▸ **Exercise description**
Give again, exactly as written, each line of the material below starting at the line that contains "balance: 3980.62 -> 3983.97" and ending at the line that contains "subtotal: 9203.50 -> 8311.50". Both ends count, and no other line does.

▸ **Supplied data**
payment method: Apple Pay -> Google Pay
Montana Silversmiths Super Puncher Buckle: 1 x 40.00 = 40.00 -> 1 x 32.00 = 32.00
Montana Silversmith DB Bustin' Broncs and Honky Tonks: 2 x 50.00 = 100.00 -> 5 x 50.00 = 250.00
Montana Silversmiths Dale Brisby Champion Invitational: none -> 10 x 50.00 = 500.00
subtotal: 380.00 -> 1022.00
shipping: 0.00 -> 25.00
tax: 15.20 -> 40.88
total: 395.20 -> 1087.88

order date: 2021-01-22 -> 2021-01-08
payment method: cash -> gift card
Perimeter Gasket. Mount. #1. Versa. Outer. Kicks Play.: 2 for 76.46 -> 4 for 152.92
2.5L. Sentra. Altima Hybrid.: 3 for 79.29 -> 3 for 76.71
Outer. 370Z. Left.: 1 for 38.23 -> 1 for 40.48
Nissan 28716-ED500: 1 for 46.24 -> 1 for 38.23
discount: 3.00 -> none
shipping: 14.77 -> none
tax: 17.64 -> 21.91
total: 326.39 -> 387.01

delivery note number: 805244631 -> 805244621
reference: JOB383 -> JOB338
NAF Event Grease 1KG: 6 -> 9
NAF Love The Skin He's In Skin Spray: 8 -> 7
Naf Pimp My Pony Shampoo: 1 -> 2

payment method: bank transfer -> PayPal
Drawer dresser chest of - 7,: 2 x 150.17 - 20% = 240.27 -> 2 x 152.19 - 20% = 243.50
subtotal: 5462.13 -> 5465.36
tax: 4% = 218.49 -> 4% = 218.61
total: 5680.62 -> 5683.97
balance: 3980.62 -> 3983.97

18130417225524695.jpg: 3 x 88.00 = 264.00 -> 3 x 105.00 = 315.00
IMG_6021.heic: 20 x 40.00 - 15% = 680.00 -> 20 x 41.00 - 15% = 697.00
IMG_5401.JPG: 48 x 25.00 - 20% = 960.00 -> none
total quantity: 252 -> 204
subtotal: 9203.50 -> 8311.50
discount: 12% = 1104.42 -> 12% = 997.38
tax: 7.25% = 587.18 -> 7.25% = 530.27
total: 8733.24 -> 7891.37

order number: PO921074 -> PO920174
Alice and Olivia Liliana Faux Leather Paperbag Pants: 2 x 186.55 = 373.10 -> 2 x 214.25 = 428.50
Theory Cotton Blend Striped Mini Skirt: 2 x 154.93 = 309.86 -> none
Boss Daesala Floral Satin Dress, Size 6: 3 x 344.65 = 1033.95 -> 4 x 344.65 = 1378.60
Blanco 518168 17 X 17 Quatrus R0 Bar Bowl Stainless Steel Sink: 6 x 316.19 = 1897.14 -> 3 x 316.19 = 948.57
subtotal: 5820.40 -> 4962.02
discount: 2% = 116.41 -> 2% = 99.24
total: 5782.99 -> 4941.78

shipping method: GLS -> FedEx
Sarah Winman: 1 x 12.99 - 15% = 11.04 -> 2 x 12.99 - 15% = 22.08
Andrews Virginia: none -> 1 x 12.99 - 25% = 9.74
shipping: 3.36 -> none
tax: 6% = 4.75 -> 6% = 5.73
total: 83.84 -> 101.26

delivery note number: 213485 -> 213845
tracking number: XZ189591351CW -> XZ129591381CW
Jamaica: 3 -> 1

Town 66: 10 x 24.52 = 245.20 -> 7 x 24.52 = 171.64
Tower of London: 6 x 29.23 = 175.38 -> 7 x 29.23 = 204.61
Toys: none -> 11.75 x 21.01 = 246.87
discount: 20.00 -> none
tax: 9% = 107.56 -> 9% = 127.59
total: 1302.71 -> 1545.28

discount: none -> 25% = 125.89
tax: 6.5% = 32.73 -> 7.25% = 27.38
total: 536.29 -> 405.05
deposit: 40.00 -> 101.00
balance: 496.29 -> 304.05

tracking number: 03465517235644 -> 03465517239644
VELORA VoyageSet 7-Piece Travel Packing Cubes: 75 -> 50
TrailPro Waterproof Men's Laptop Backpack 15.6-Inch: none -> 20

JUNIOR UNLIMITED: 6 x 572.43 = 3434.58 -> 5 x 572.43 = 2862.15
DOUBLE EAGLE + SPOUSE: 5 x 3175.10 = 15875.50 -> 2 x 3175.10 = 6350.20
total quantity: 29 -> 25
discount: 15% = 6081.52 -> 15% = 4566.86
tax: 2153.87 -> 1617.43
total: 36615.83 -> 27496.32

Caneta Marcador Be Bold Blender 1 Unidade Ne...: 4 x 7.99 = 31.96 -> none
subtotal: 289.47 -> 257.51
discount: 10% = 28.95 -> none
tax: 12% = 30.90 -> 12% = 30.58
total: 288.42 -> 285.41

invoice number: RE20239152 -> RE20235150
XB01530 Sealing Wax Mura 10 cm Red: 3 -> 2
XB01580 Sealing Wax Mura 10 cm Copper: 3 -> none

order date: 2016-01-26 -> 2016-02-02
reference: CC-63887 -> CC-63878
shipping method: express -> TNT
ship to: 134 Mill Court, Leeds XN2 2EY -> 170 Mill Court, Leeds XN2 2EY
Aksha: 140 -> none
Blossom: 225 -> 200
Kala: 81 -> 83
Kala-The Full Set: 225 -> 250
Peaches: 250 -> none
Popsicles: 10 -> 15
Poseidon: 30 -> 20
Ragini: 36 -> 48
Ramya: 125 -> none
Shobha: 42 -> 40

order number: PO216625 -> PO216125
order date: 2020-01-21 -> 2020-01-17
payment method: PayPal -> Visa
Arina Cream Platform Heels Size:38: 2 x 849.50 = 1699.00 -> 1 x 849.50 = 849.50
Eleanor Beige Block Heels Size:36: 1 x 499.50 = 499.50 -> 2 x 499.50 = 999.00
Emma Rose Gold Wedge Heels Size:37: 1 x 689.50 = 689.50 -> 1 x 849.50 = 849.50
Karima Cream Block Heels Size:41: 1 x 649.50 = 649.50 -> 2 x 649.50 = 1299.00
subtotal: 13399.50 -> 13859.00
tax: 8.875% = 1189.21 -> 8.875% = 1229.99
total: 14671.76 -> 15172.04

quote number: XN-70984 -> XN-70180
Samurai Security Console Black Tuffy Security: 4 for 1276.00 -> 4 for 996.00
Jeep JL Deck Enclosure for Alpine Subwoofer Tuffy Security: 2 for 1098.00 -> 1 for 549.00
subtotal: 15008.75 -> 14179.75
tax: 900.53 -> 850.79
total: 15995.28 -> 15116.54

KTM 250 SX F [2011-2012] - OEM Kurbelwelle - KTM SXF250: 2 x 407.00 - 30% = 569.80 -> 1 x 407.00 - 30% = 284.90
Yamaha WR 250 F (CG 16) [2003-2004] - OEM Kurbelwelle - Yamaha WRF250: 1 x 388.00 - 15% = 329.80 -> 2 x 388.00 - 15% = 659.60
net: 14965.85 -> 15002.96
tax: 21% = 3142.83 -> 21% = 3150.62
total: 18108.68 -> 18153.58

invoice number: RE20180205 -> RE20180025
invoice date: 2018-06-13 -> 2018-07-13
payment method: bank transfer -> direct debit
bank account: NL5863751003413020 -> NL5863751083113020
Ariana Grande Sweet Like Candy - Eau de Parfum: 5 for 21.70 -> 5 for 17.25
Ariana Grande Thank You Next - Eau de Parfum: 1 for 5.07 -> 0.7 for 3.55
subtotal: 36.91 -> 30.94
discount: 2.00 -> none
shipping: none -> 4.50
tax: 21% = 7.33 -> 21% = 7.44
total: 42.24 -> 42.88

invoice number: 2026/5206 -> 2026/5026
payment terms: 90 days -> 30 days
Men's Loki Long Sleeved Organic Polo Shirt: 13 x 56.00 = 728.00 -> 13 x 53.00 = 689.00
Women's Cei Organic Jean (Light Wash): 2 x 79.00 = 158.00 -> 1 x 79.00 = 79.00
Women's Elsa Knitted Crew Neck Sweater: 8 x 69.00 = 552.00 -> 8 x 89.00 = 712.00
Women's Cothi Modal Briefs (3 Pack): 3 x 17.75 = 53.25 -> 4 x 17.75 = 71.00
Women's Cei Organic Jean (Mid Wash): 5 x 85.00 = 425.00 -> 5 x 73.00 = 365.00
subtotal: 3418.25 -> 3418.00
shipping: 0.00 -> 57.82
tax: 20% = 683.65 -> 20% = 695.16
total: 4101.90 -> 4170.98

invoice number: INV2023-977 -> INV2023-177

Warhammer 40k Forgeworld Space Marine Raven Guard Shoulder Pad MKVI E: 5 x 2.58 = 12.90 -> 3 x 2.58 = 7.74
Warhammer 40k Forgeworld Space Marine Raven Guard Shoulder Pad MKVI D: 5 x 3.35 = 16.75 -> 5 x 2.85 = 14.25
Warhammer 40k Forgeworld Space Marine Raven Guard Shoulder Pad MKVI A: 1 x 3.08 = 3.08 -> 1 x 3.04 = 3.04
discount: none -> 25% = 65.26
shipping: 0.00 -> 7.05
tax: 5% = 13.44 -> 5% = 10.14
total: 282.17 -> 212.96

▸ **Answer area**
balance: 3980.62 -> 3983.97

18130417225524695.jpg: 3 x 88.00 = 264.00 -> 3 x 105.00 = 315.00
IMG_6021.heic: 20 x 40.00 - 15% = 680.00 -> 20 x 41.00 - 15% = 697.00
IMG_5401.JPG: 48 x 25.00 - 20% = 960.00 -> none
total quantity: 252 -> 204
subtotal: 9203.50 -> 8311.50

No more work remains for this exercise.